RECORDS Start Marker

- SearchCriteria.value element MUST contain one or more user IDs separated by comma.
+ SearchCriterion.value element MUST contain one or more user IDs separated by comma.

RECORDS End Marker
RECORDS Start Marker

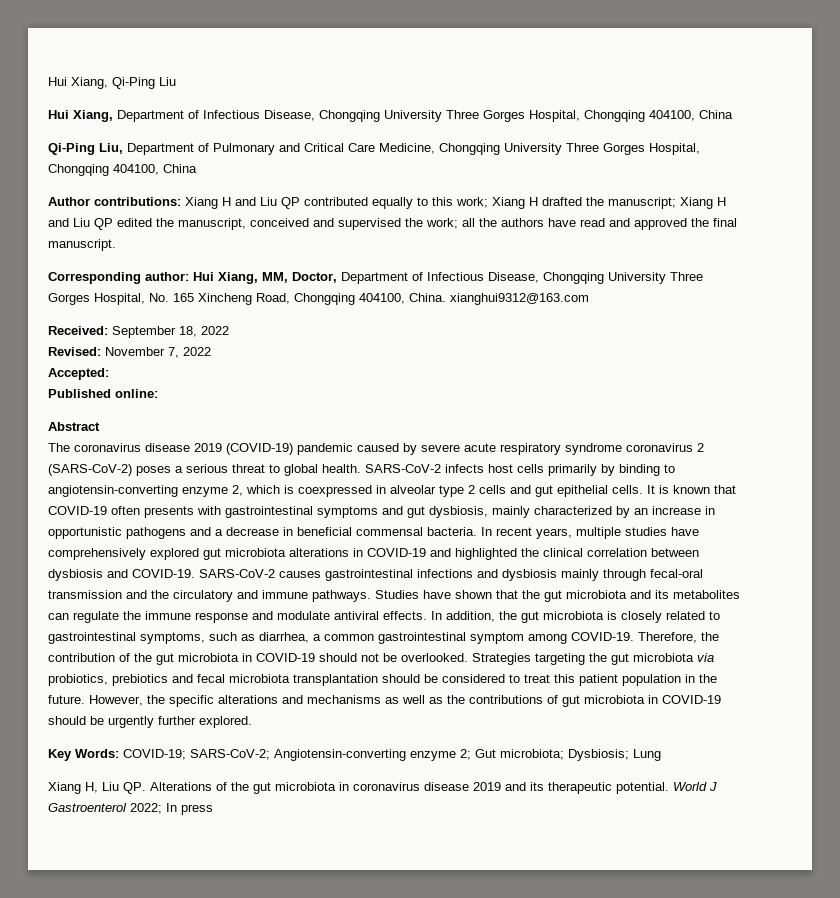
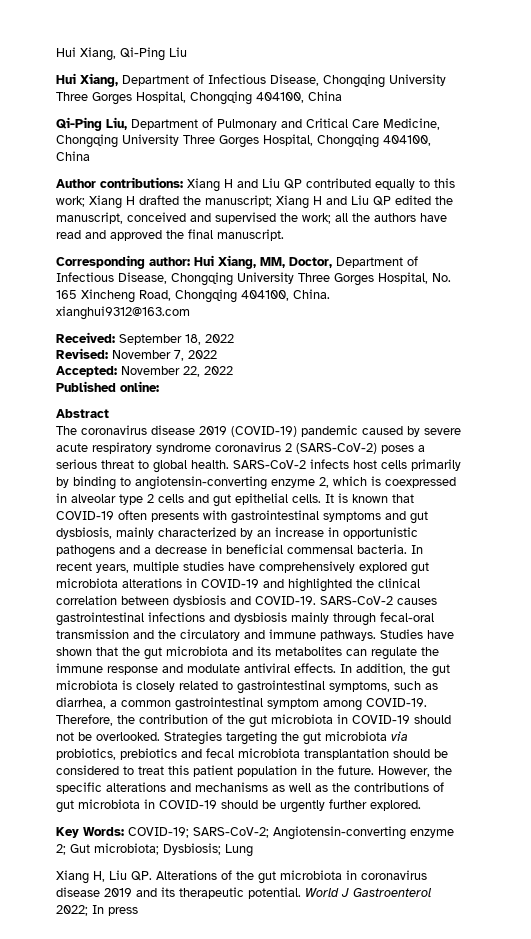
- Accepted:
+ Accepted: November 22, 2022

RECORDS End Marker
RECORDS Start Marker

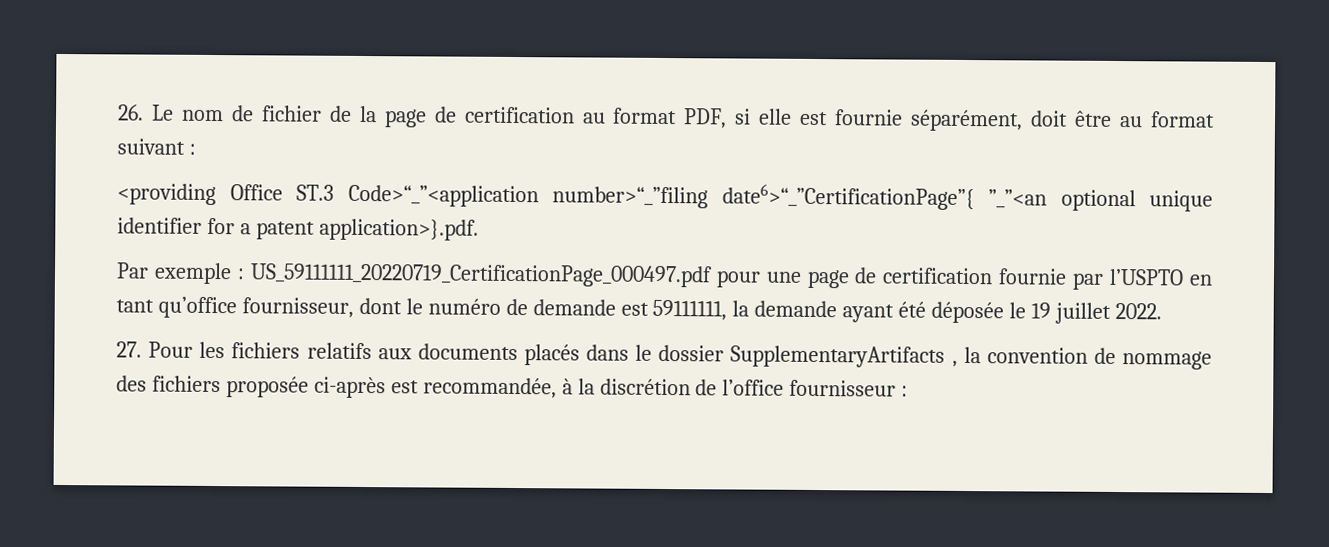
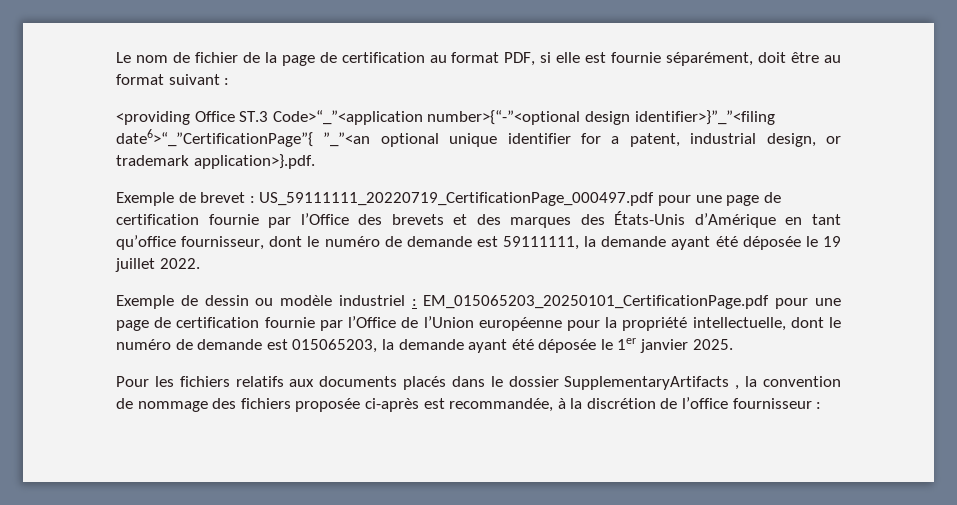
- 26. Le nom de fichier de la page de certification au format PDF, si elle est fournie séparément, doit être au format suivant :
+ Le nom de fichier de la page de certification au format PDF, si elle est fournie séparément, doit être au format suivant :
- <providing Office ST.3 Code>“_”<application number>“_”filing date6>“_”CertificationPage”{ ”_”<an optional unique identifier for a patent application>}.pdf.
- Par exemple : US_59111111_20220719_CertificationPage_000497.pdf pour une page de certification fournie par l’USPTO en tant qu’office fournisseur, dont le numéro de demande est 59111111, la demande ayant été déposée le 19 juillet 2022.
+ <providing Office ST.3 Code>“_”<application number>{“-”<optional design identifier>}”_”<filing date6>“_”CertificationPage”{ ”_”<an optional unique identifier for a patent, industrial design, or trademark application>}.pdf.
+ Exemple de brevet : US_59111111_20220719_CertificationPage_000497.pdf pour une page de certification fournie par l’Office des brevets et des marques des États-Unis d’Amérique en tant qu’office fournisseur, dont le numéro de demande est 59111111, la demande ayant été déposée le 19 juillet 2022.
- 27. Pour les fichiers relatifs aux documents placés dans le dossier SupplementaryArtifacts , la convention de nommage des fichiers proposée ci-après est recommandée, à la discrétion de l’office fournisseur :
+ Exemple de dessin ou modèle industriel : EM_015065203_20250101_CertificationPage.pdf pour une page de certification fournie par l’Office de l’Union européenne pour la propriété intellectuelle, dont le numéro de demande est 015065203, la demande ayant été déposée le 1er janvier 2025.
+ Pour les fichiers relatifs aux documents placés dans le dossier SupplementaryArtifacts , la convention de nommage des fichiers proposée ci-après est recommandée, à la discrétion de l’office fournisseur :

RECORDS End Marker

Go through the listing above, and whenever a line holds the word "juillet", copy it.

**TASK SOLUTION**.
- Par exemple : US_59111111_20220719_CertificationPage_000497.pdf pour une page de certification fournie par l’USPTO en tant qu’office fournisseur, dont le numéro de demande est 59111111, la demande ayant été déposée le 19 juillet 2022.
+ Exemple de brevet : US_59111111_20220719_CertificationPage_000497.pdf pour une page de certification fournie par l’Office des brevets et des marques des États-Unis d’Amérique en tant qu’office fournisseur, dont le numéro de demande est 59111111, la demande ayant été déposée le 19 juillet 2022.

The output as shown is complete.